Okay, thanks. And in terms of partnership talks for RG-101, can you provide any color on that?

I mean, currently, our focus is to move through the Phase II development program with both studies in Europe and the US that we've discussed. And I think it's important for us to do that to really understand the potential of what is a novel mechanism of the molecule here. We've all been very, very pleased with the results of a single administration, but I think the key question is through these studies, our goal is to say where could RG-101, or where could the therapeutic regimen that contains RG-101 fit, both from a medical need and commercial fit standpoint?
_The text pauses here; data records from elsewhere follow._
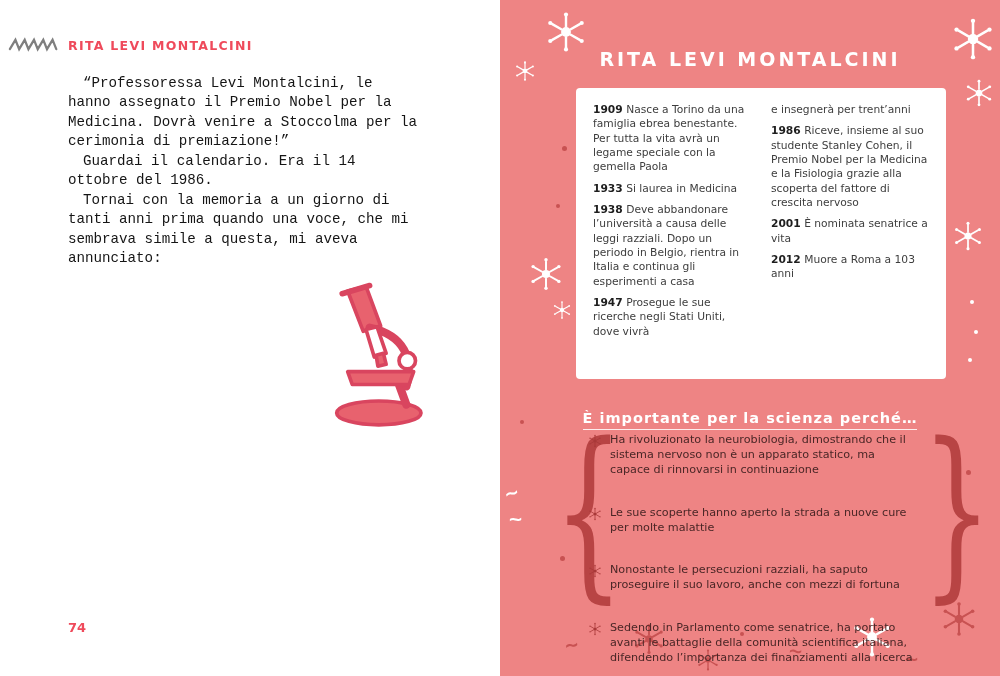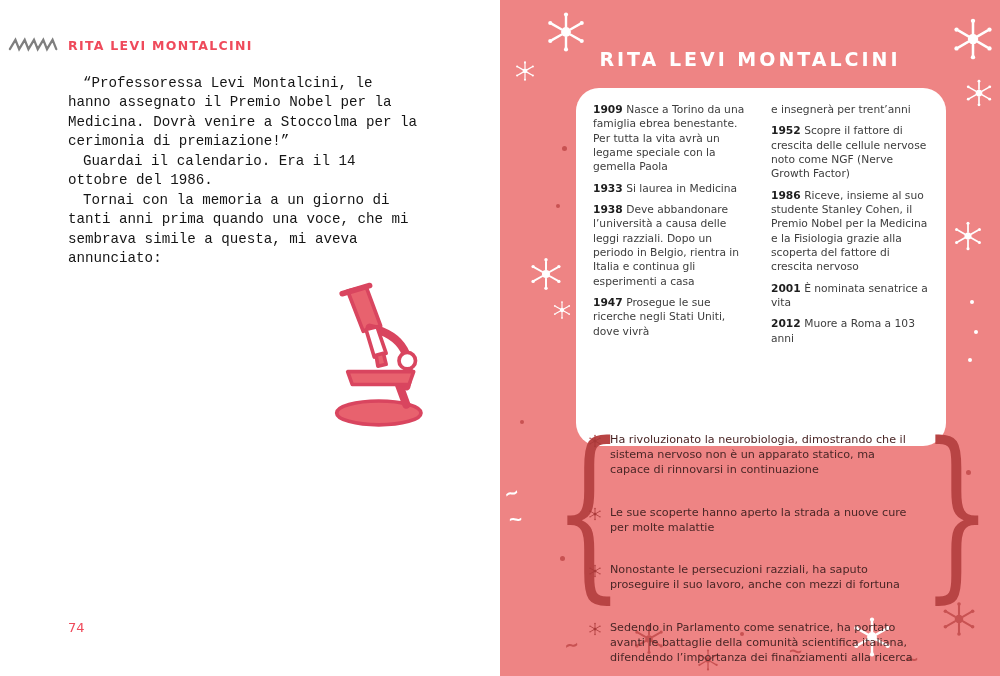"1909 Nasce a Torino da" .timeline { border-radius: 23px -> 4px; height: 358px -> 291px }
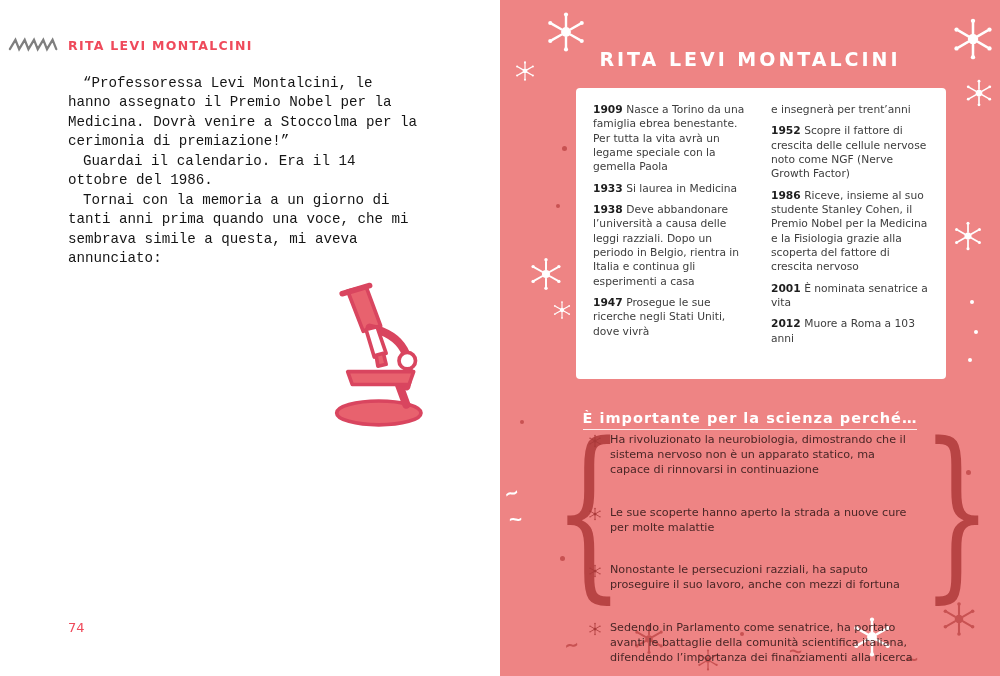"1952 Scopre il fattore di" p.tl-entry { html: <p><b>1952</b> <span>Scopre il fattore di crescita delle cellule nervose noto come NGF (Nerve Growth Factor)</span></p> -> none }
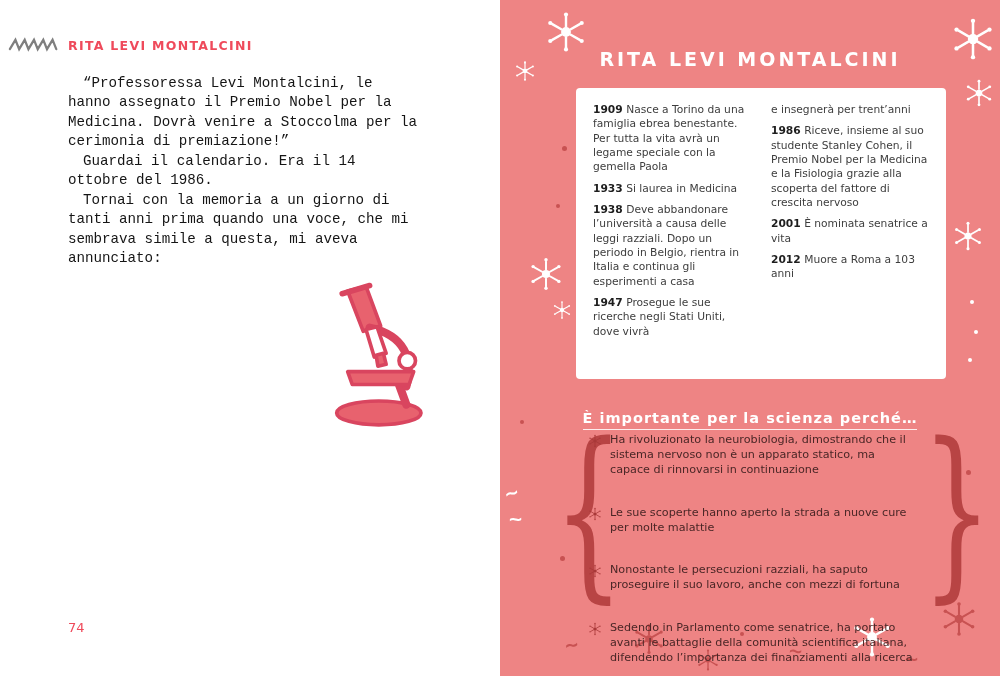"74" .lp-pagenum { font-weight: normal -> bold }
And so at the moment, our goal is to drive through those studies, generate that data, and then, obviously, if that warrants potential partnering discussions at a future time, we'll clearly enter into those.

Okay, and maybe the last one on RG-012. When might we be able to see the first data in healthy volunteers?

That's a good question. So it depends. We're moving through the Phase I study as planned. We will not have data from this at the American Society of Nephrology meeting this year, because unfortunately, obviously, the abstract deadline's so far in advance of the meeting. But we'll look for the right place to talk about this in a medical meeting as soon as we can, probably in the early part of next year.

Thanks very much.

I'm showing no further questions at this time. I would like to turn the call back to Paul for any closing remarks.

Thank you again for joining us on this call this afternoon. We're very excited about our recent progress and look forward to providing further updates to you in the second half of the year.

Ladies and gentlemen, that concludes today's conference call. Thank you for your participation. You may now disconnect. Goodbye.